Spring Oauth2 SSO - Unable to logout from the Auth server

Question

I am using @EnableOauth2Sso following an architecture similar as the one described in Spring's oauth2 tutorial: an auth server, a zuul proxy that enables the sso, a separated UI application etc.

Auth server   ----  Resource Server (Zuul app) ---- Angular UI App

The problem is that when the UI logs out against the resource server it successfully deletes the resource server JSESSIONID, then the user is redirected to a home page. When the user wants to login again, he's redirected to the auth server but instead of asking for the user+password, it considers he's still logged. The auth server JSESSIONID is still there and wasn't affected by the previous Resource Server lougout.

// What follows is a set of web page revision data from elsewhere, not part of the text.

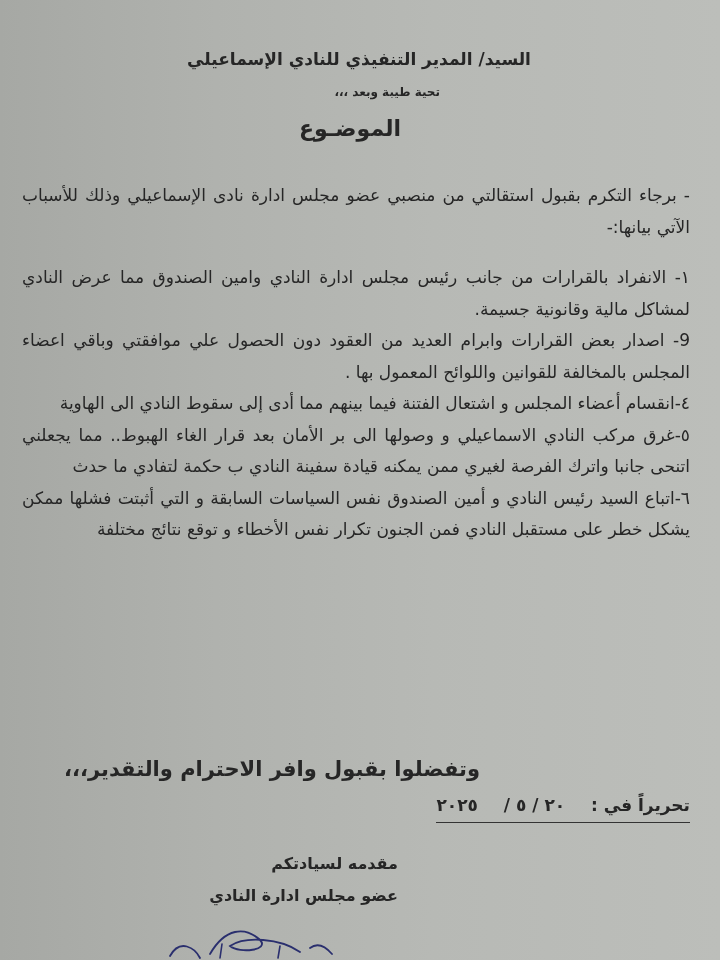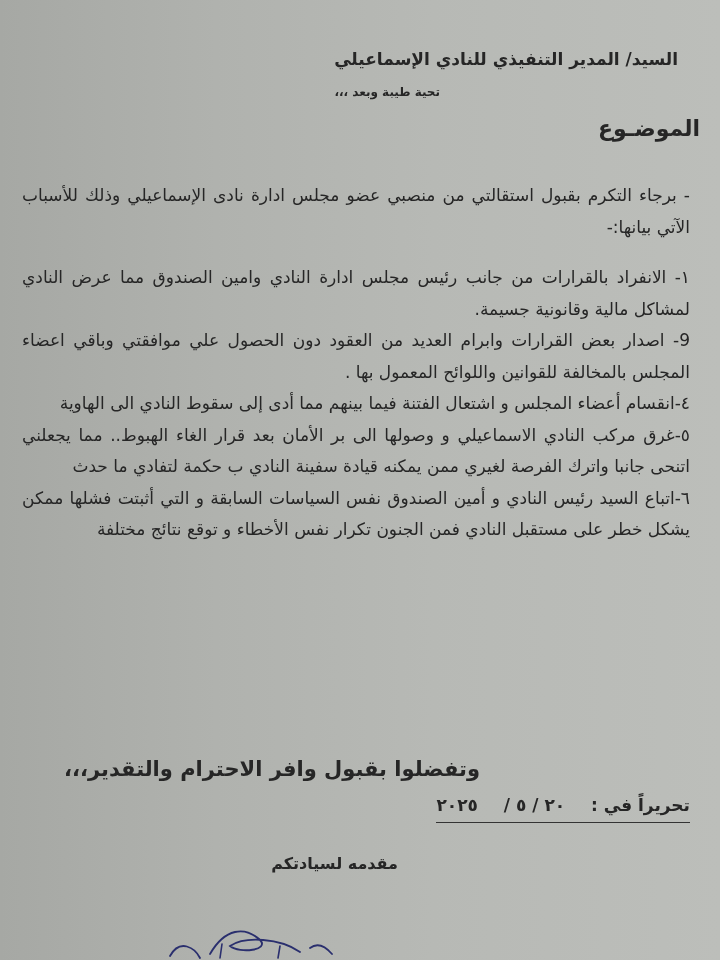"السيد/ المدير التنفيذي للنادي الإسماعيلي" .addressee { text-align: none -> center }
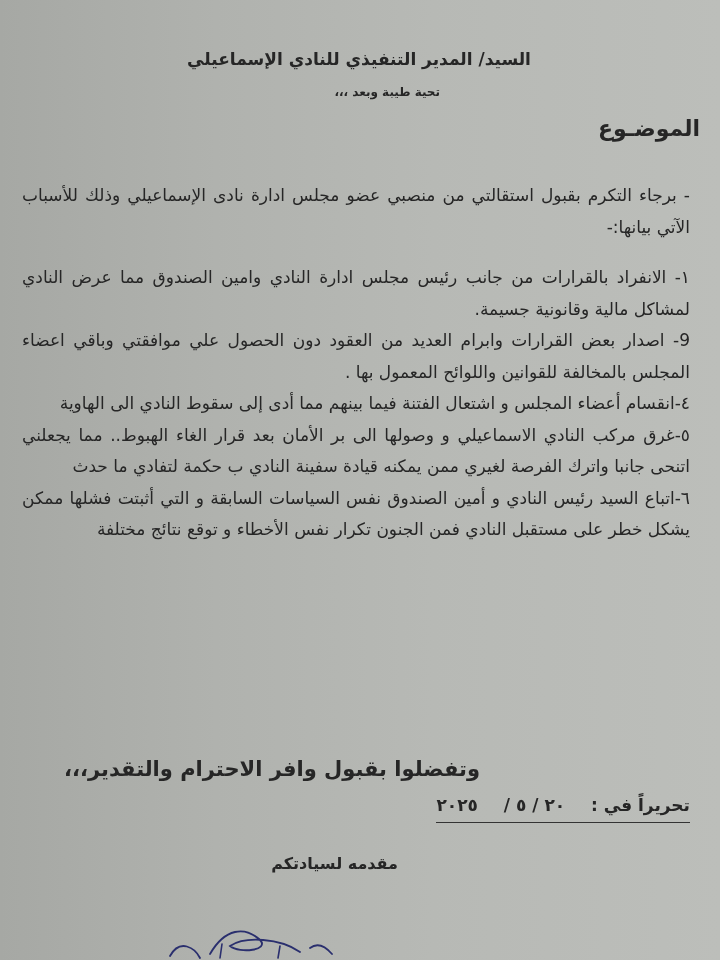"الموضـوع" .subject { text-align: none -> center }
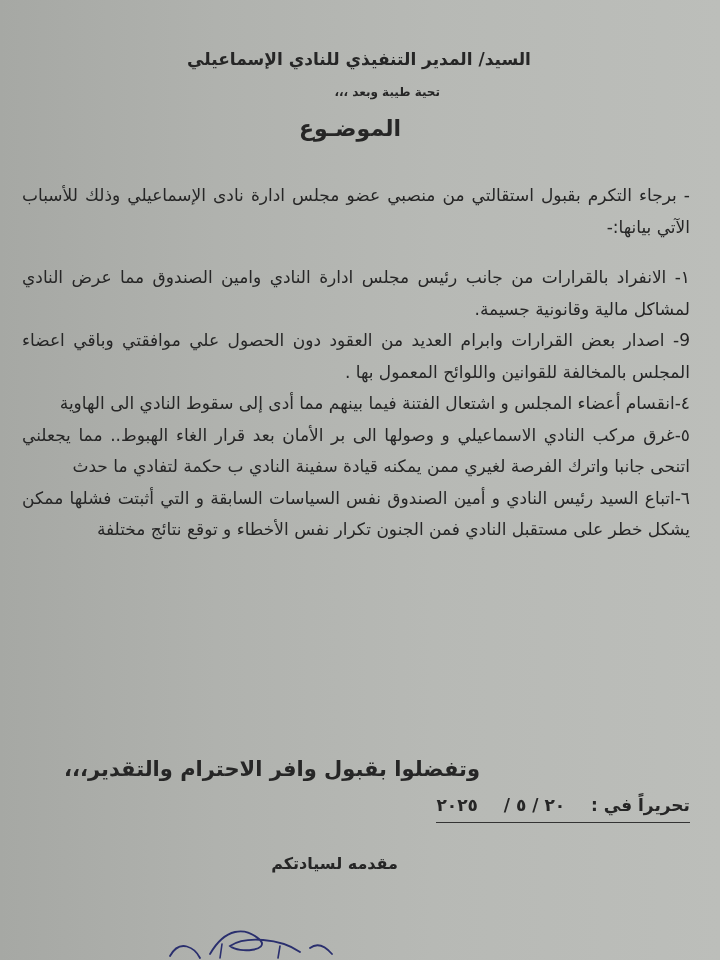"عضو مجلس ادارة النادي" span.sig-line { html: none -> <span>عضو مجلس ادارة النادي</span> }
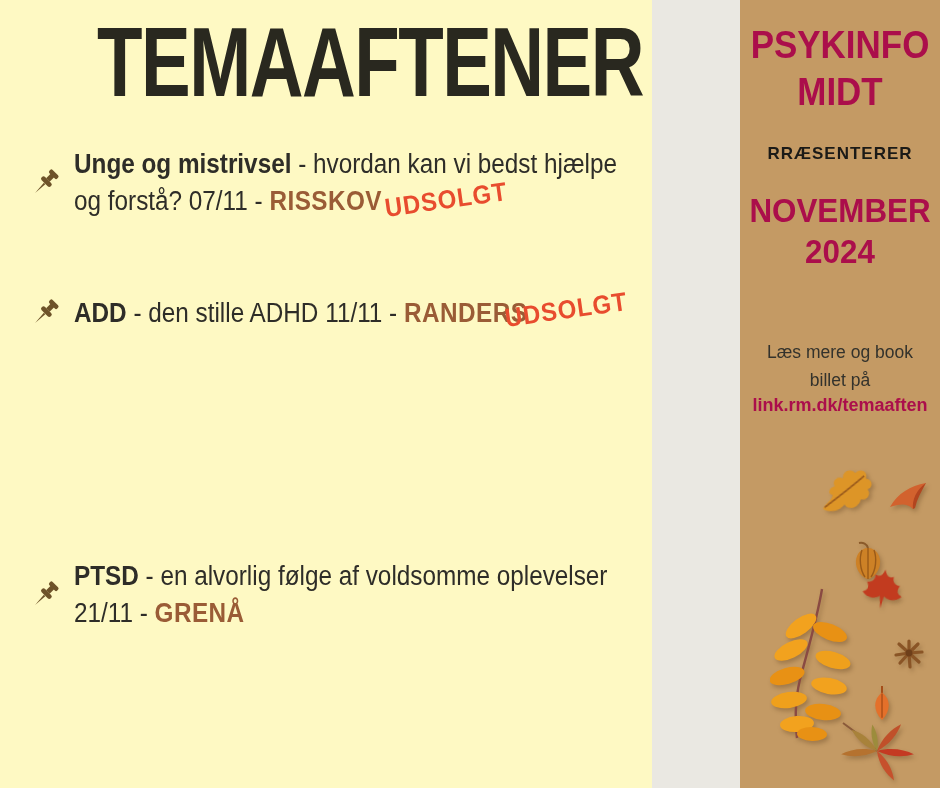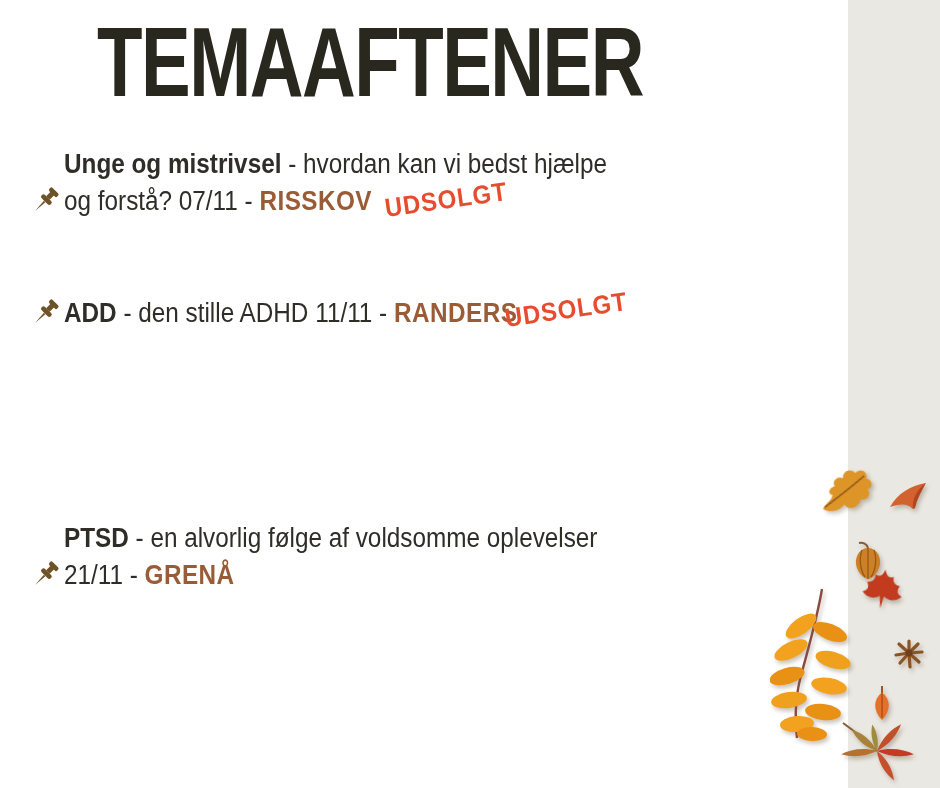"TEMAAFTENER" .left { background: #ffffff -> #fef9c3; width: 848px -> 652px }
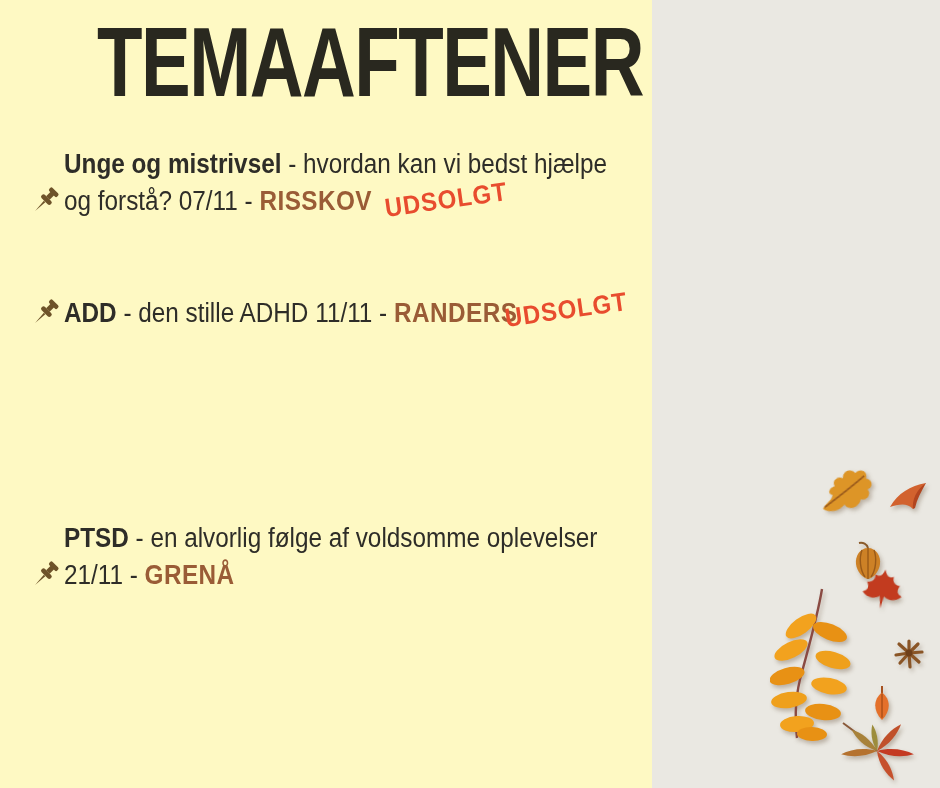"PSYKINFO" div.sidebar { html: none -> <div> <div> <div>PSYKINFO</div> <div>MIDT</div> </div> <div>RRÆSENTERER</div> <div> <div>NOVEMBER</div> <div>2024</div> </div> <div> <div>Læs mere og book</div> <div>billet på</div> </div> <div>link.rm.dk/temaaften</div> </div> }
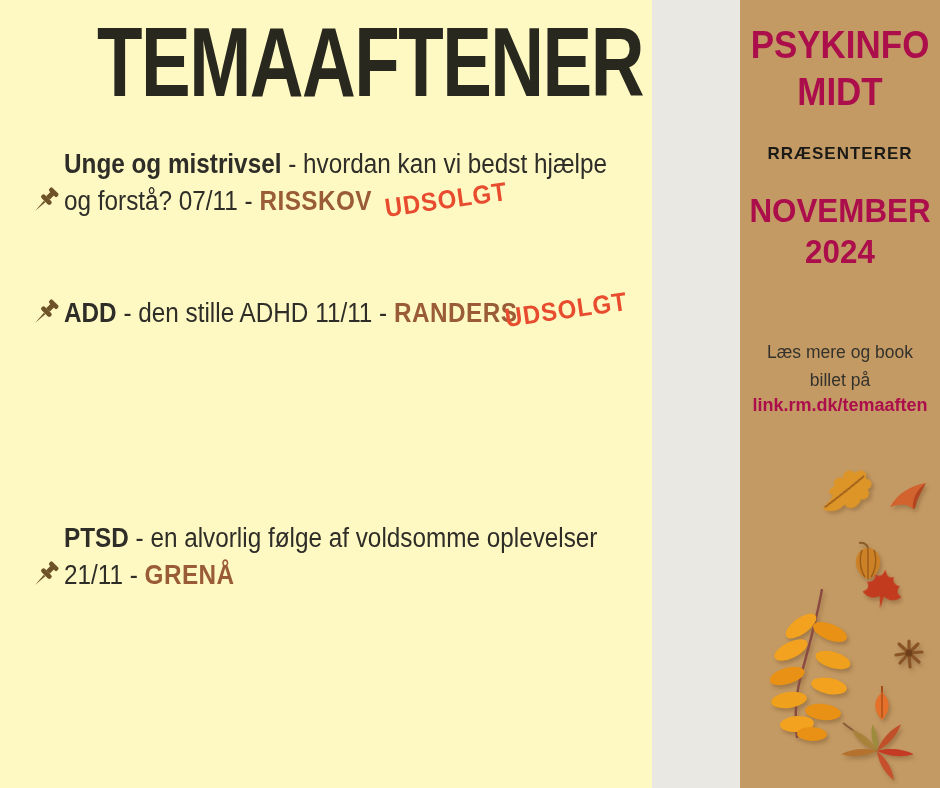"Unge og mistrivsel - hvordan" .event { align-items: flex-end -> center; gap: none -> 10px }
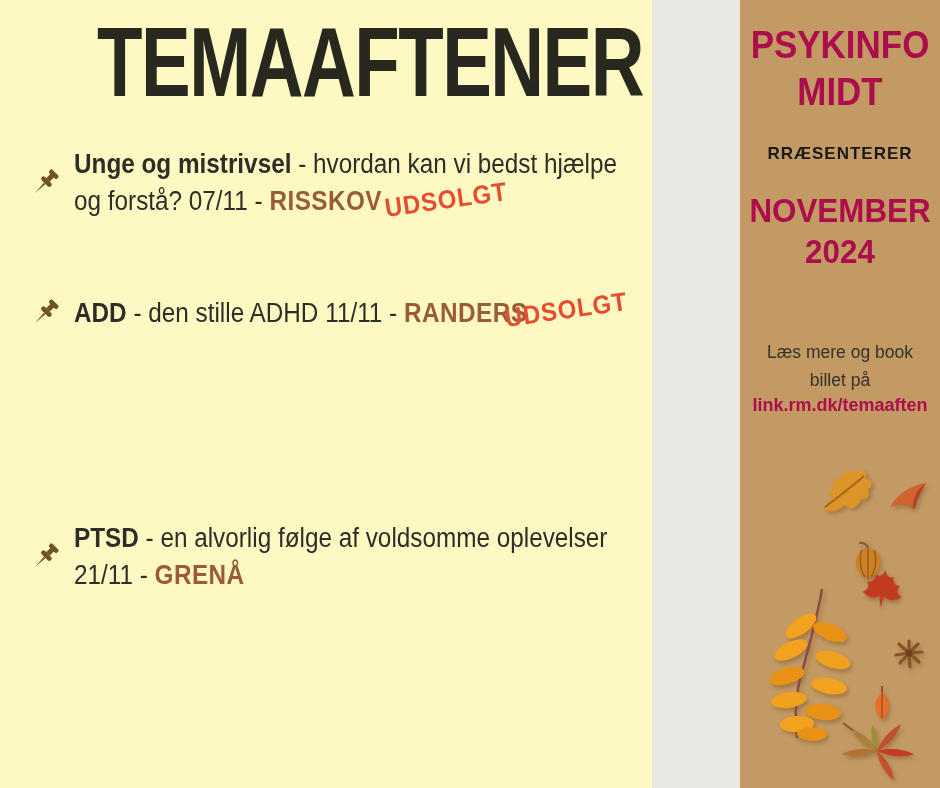"PTSD - en alvorlig følge" div.event { top: 520px -> 558px }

How could I also logout from the auth server?

Answer 1

Since there isn't an out of the box Spring OAuth2 Single Logout we had to work around this creating a /revoke endpoint that calls the Auth Server to logout from it:

UI:

    $http({
        method: 'POST',
        url: API + '/logout'
    }).then(function() {
        $http({
            method: 'GET',
            url: API + '/auth/oauth/session/revoke'
        }).then(function() {
            window.location = '/';
        });
    });

Zuul server:

zuul:
  ...
  routes:
      authServer:
        path: /auth/**
        url: ${authServer.url}/auth/
      ...

Auth Server:

@RestController
public class RevokeController {

    @RequestMapping(value = "/oauth/session/revoke", method = RequestMethod.GET)
    public void revoke(HttpServletRequest request) throws InvalidClientException {
        request.getSession().invalidate();
    }
}

Answer 2

This is correct the behavior, when you logout form Angular app, it will not logout from Auth server.

Example :- Suppose we want to login stackoverflow.com using google or facebook account, we need not to enter password again, ones we are login to Auth service.

If we need to show SSO login again and again , we need to logout Angular UI and OAuth server both.